Two books that I’ve read this month now I’ve caught up with last month’s reads, and two that really reach back into my earlier reading history in many ways; although the history book was published in the 90s, it forms a continuum with women’s reclaimed lives read in my university days, and I first read Ursula le Guin in my early secondary school days. I have also chosen my next set of #20BooksOfSummer books so there will be a post on that tomorrow, but these two fall into the project so tick off some more of the numbers (I’m barely half way, though – oops!)

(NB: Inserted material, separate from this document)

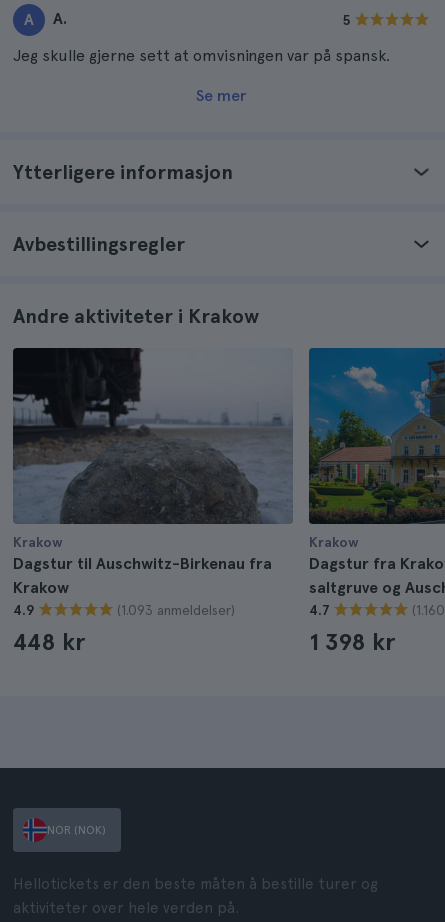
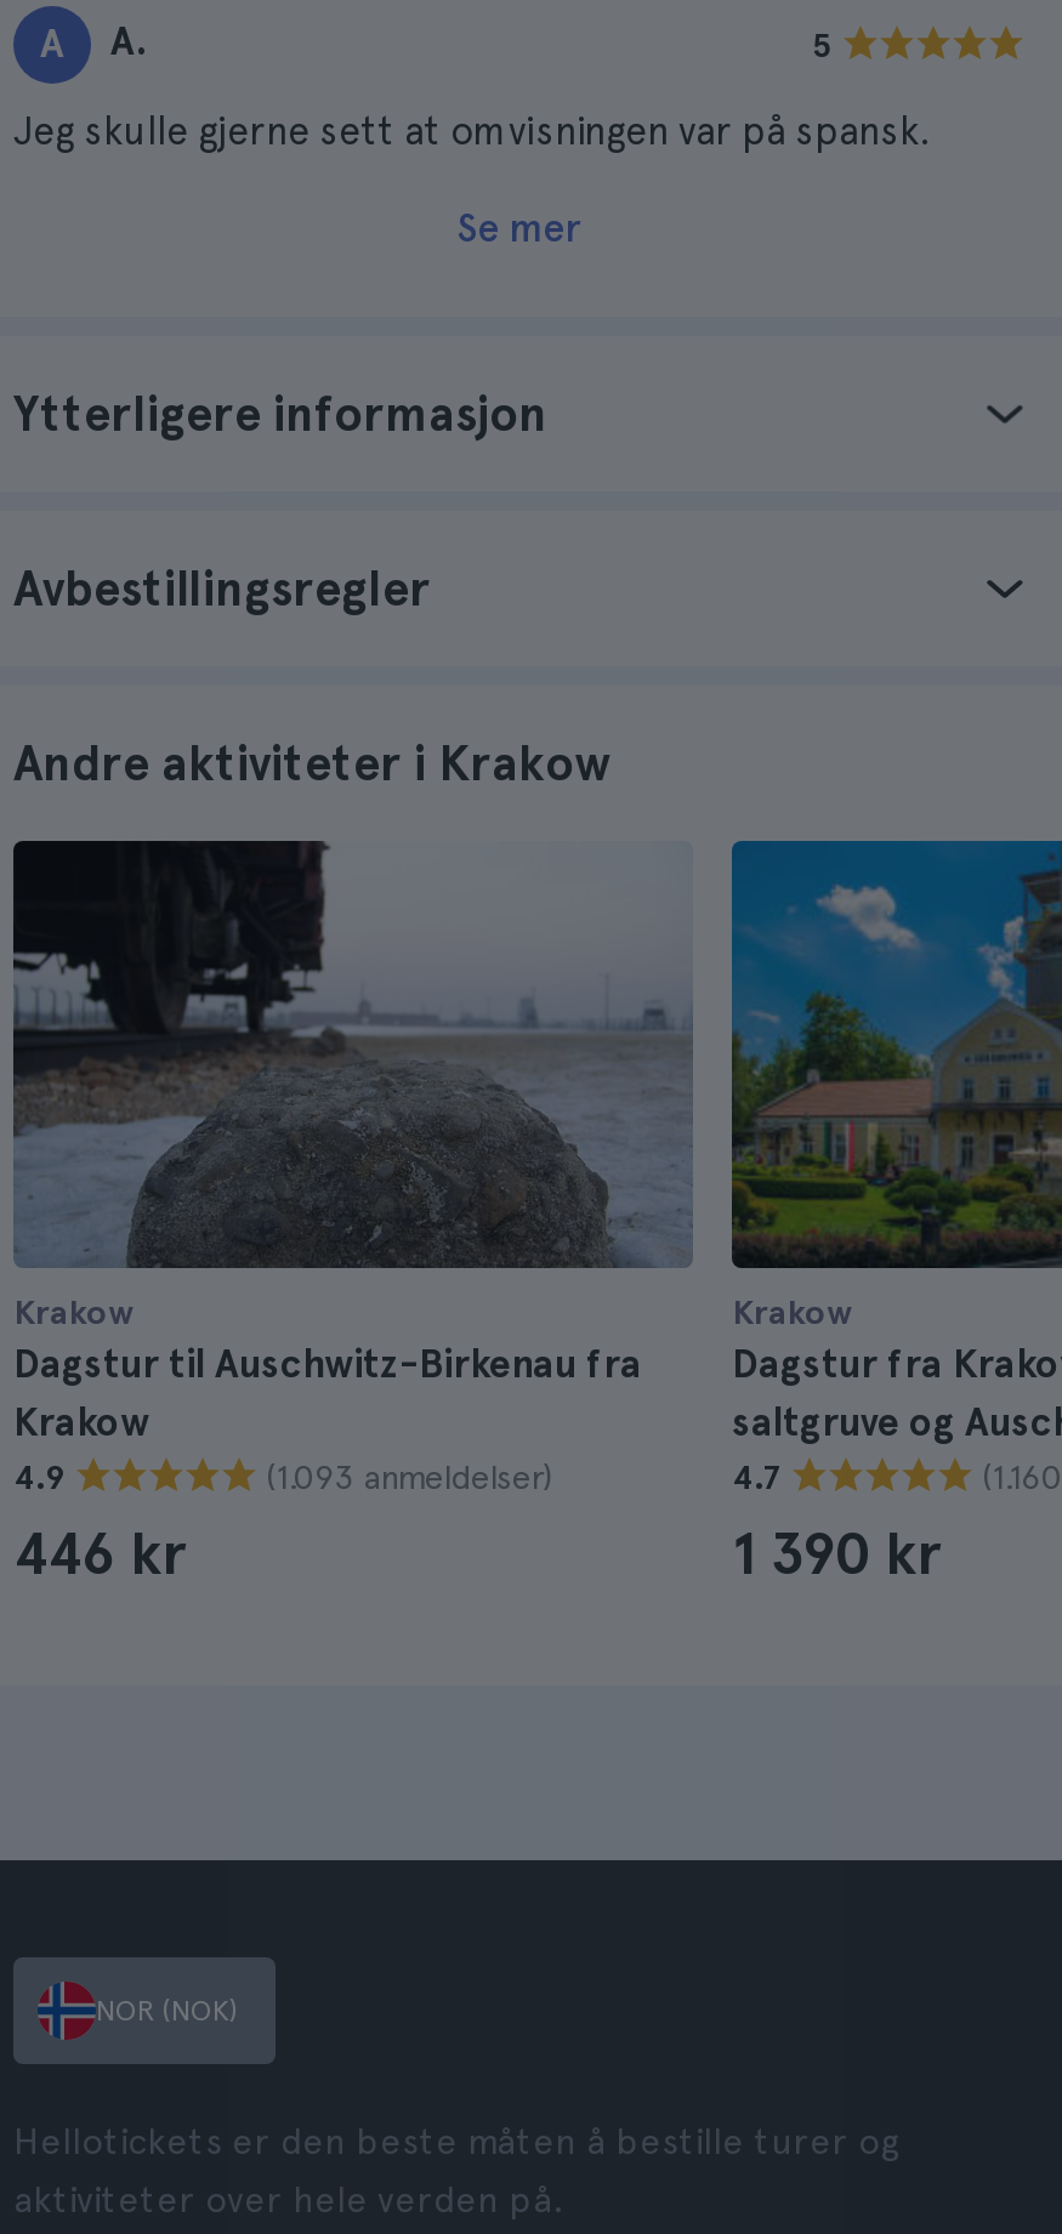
[13,627,85,656] 448 kr -> [13,1518,186,1588] 446 kr
[309,627,395,656] 1 398 kr -> [732,1518,941,1588] 1 390 kr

Stevie Davies – “Unbridled Spirits”
(29 November 2014 – from Laura)
A study of women of the English Revolution, mainly, for obvious reasons, those who wrote and published, or were written about, that, although published in 1998, seems to have a ring of the earlier works of ‘herstory’ that came out in the late 80s and early 90s, both in the subject matter, reclaiming the lives and words of women from the margins, and in the language it’s written in, which is harder to quantify by definitely half way between polemical and academic writing, with a twist of pro-women language and a consciously partisan way of writing.
It uses women’s own words where possible, and links sets of women together – early Quaker women (this was fascinating, as I didn’t have a grasp of the role of women in forming the Quaker movement), women who preached, women who prophesised, the active and trouble-making wives of men who were imprisoned, etc. Davies brings their stories into the foreground and pulls the threads together, celebrating them in a readable work that does an important job.
This is Book 9 in my #20BooksOfSummer project.
Published by Women’s Press, I think this can count in my All Virago / All August project, too (as Persephones are allowed)
This book would suit … people interested in the time period in question, historians, historians of women’s lives
Ursula Le Guin – “Tales from Earthsea”
(10 December 2014, from my BookCrossing secret santa, Julia)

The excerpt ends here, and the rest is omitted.